- _What to produce_:
Look through the entries below, please, and copy every line with the word "solid".

- _Available data_:
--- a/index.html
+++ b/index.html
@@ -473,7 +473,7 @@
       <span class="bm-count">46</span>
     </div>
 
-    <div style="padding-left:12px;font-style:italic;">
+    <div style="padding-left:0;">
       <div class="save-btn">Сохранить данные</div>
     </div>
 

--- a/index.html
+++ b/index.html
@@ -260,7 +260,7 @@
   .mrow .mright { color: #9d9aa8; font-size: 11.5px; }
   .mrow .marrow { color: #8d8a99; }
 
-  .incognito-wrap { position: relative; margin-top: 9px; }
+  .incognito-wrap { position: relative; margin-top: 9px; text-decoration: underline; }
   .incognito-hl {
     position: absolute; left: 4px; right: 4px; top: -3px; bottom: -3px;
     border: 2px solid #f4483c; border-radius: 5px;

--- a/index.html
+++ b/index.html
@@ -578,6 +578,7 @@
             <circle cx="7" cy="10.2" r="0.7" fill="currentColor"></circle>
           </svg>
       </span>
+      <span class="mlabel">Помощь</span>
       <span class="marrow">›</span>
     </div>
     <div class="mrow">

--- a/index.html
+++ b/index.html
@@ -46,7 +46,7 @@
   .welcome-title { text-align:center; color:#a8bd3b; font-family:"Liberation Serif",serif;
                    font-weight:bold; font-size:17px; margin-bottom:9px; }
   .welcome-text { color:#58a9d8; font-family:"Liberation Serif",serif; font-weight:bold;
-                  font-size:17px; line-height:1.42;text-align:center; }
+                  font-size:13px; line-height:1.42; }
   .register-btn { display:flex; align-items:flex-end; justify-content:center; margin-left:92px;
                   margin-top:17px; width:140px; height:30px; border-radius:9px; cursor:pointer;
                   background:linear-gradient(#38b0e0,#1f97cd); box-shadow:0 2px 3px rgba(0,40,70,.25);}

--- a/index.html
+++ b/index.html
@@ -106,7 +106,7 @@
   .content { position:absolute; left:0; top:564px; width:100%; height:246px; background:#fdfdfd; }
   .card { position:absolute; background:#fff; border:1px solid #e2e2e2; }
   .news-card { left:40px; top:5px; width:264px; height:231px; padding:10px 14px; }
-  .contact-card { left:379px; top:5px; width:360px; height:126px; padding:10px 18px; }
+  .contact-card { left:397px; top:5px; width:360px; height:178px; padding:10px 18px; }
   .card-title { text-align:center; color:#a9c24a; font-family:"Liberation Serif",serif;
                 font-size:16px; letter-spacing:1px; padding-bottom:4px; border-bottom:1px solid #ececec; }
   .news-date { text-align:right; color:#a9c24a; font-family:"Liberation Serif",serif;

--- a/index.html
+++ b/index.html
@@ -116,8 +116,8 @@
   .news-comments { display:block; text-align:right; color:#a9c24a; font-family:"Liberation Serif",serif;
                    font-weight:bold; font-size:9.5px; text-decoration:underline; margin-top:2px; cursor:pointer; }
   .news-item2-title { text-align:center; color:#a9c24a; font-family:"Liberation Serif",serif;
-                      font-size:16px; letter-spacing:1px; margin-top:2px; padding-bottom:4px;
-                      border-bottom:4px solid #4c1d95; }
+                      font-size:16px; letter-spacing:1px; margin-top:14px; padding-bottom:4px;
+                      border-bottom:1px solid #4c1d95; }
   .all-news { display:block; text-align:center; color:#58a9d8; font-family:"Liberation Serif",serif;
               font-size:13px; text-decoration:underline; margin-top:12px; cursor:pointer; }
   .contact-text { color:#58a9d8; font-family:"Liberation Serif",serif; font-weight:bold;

- _Problem solution_:
     border: 2px solid #f4483c; border-radius: 5px;
   .card { position:absolute; background:#fff; border:1px solid #e2e2e2; }
                 font-size:16px; letter-spacing:1px; padding-bottom:4px; border-bottom:1px solid #ececec; }
-                      border-bottom:4px solid #4c1d95; }
+                      border-bottom:1px solid #4c1d95; }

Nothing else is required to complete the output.